─── DATA FOR THIS TASK ───

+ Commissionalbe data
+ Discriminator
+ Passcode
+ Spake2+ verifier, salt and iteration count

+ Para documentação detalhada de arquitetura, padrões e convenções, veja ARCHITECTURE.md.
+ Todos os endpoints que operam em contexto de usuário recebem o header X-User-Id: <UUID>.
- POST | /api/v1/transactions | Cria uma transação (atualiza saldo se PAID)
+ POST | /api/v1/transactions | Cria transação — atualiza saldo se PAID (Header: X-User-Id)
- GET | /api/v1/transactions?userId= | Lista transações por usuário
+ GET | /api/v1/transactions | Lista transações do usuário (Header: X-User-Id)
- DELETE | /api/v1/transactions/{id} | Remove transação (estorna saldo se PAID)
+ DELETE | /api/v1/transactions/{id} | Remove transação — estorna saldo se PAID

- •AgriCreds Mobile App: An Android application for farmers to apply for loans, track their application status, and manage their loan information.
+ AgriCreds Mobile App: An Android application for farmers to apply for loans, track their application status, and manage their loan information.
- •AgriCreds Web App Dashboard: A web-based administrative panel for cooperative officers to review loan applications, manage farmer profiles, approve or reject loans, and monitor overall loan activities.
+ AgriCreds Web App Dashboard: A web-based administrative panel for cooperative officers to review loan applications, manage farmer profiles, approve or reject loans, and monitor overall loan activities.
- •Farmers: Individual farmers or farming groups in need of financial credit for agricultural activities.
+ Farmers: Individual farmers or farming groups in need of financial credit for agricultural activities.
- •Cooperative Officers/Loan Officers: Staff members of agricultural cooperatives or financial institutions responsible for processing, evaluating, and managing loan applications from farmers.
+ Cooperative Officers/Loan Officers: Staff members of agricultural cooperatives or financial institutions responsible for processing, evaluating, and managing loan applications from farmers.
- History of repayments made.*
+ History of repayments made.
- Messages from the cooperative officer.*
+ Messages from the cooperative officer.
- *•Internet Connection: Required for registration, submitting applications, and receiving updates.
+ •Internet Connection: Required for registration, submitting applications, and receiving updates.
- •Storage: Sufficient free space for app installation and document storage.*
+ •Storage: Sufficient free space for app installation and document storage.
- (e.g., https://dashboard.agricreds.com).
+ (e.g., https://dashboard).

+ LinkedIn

───

▶ YOUR GOAL:
From the records above, transcribe exactly the run of lines that opens with the line holding "- GET | /api/v1/transactions?userId= |" and closes with the line holding "transação — estorna saldo se PAID", both included.

▶ OUTPUT:
- GET | /api/v1/transactions?userId= | Lista transações por usuário
+ GET | /api/v1/transactions | Lista transações do usuário (Header: X-User-Id)
- DELETE | /api/v1/transactions/{id} | Remove transação (estorna saldo se PAID)
+ DELETE | /api/v1/transactions/{id} | Remove transação — estorna saldo se PAID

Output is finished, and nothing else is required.